Riprodurre in provetta il più temuto tumore del cervello, il glioblastoma, per studiare terapie sempre più mirate. È quanto ha fatto una équipe di ricercatori dell’Università Cattolica-Policlinico Gemelli di Roma e dell’Istituto superiore di sanità (Iss), aprendo così la strada alla possibilità di studiare cure personalizzate in grado di colpire selettivamente le cellule staminali tumorali. I risultati del lavoro dei ricercatori italiani sono stato pubblicati sulla prestigiosa rivista Neuro-Oncology. A darne notizia è una nota congiunta dei due istituti.

Il glioblastoma – ricordano Policlinico Gemelli e Iss – è il tumore cerebrale più maligno e, purtroppo, anche più frequente nell’adulto. In Europa e nel Nord America, la sua incidenza è di 2-3 nuovi casi all’anno su 100mila abitanti. Non esiste alcun trattamento efficace per una cura completa di questo tumore, né è possibile fare programmi di screening per prevenirlo. Nonostante i progressi dell’oncologia in campo genetico e molecolare, sono stati ottenuti soltanto miglioramenti limitati della sopravvivenza dei pazienti affetti da glioblastoma negli ultimi decenni. Quasi inesorabilmente, il glioblastoma recidiva nel cervello dopo circa 14-15 mesi dall’intervento neurochirurgico e dalla radio-chemioterapia. Una resistenza alle cure dovuta verosimilmente alla presenza di cellule staminali tumorali che invece di dare origine a un tessuto sano producono un tumore. Queste cellule sono molto resistenti alle radiazioni e ai farmaci chemioterapici e sono anche in grado di migrare al di fuori del tumore per invadere il tessuto cerebrale, lontano dall’area coinvolta dalla rimozione chirurgica.

In questo studio, i ricercatori degli Istituti di Neurochirurgia, Anatomia Patologica, e Patologia Generale dell’Università Cattolica e del Policlinico Gemelli di Roma in collaborazione con il Dipartimento di Oncologia e Medicina Molecolare dell’Iss hanno dimostrato che è possibile riprodurre in laboratorio il tumore asportato in sala operatoria attraverso l’impiego delle cellule staminali tumorali. Queste cellule si moltiplicano in provetta, aggregandosi a formare delle sfere che riproducono in miniatura il tumore del paziente conservandone le caratteristiche genetiche e molecolari. “Già poche settimane dopo l’intervento – spiega.
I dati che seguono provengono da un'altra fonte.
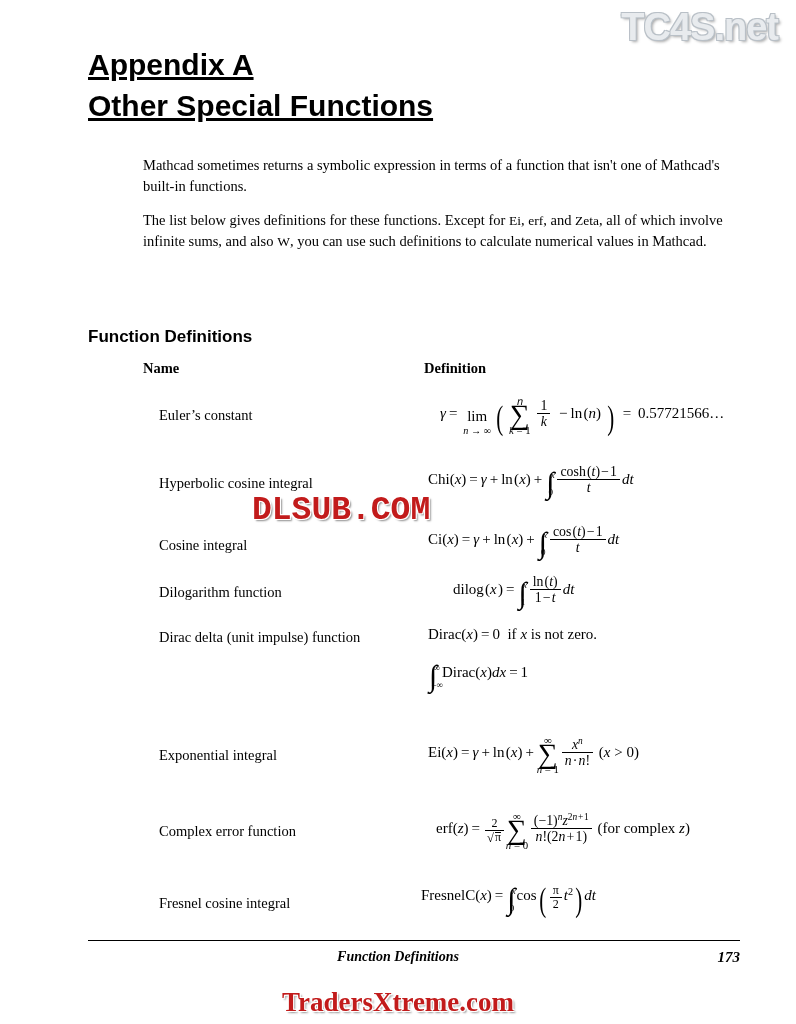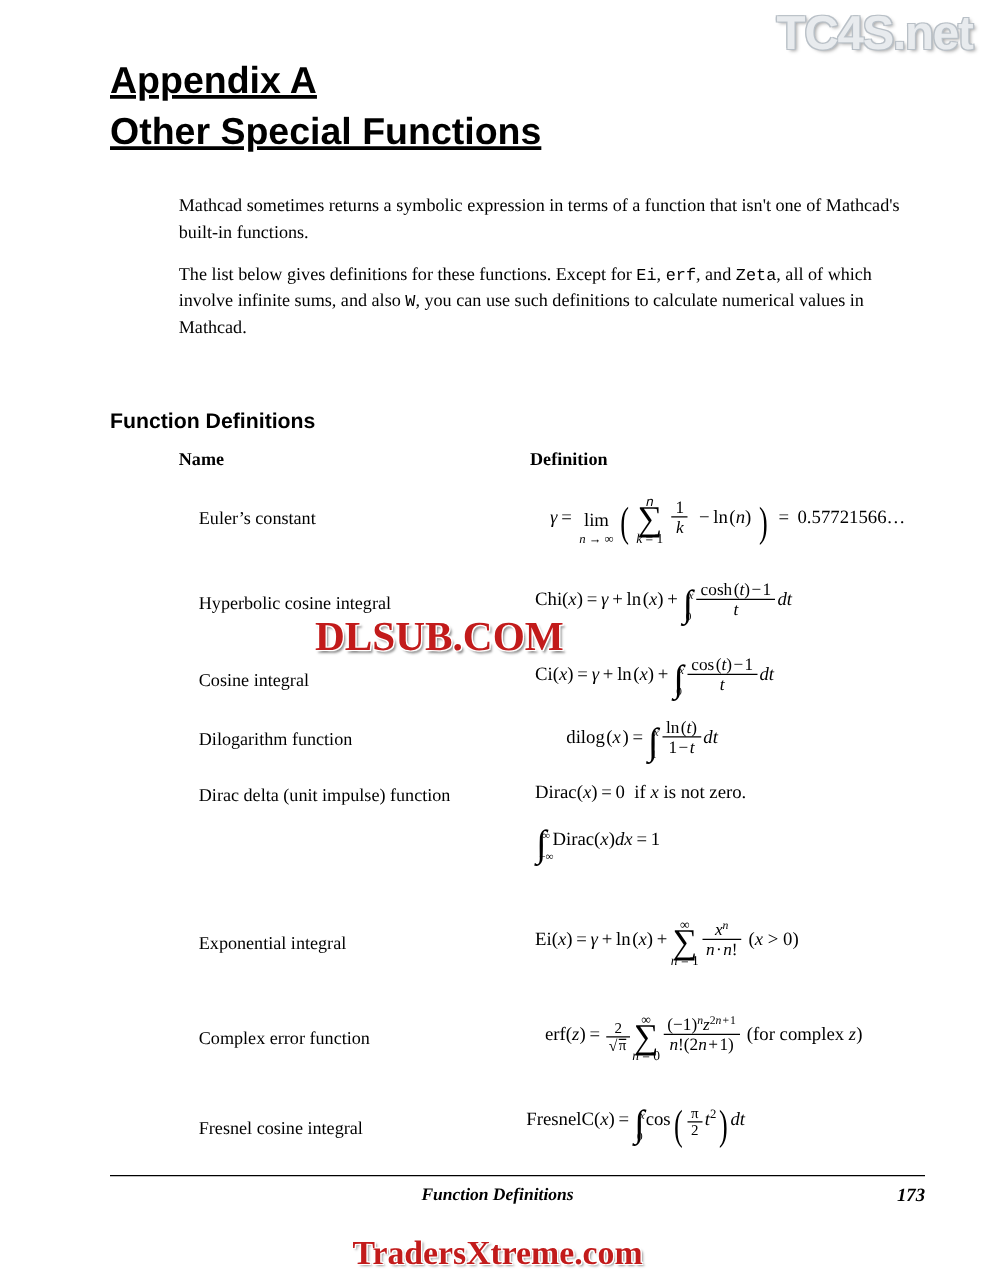"Ei" .sf { font-family: Liberation Mono, monospace -> Liberation Serif, serif }
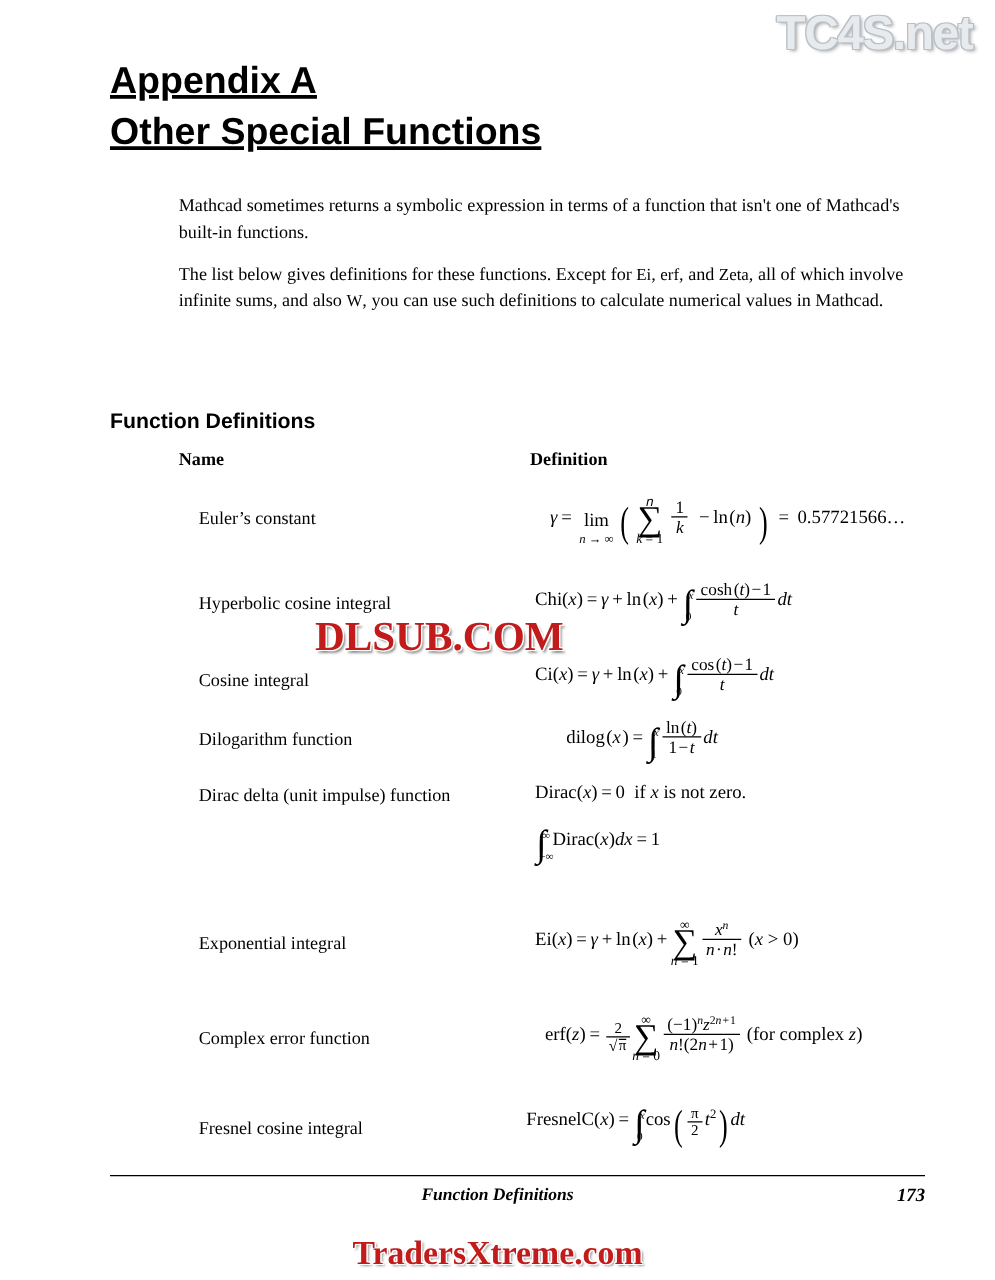"DLSUB.COM" .wm-mid { font-family: Liberation Serif, serif -> Liberation Mono, monospace }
Roberto Pallini, neurochirurgo del Policlinico Gemelli – possiamo analizzare in laboratorio le cellule staminali di un determinato paziente e conoscere in anticipo la risposta del tumore alla radio-chemioterapia.  Inoltre, possiamo testare in laboratorio nuovi farmaci anti-tumorali per giungere a una terapia oncologica personalizzata, cioè adattata in base ai bersagli molecolari trovati nel tumore di ogni singolo paziente”.  Il passo successivo, come spiega la ricercatrice dell’Iss Lucia Ricci Vitiani, sarà “l’identificazione delle alterazioni molecolari alla base della resistenza alle terapie di queste cellule e l’individuazione di bersagli terapeutici alternativi per progettare nuove cure più efficaci”.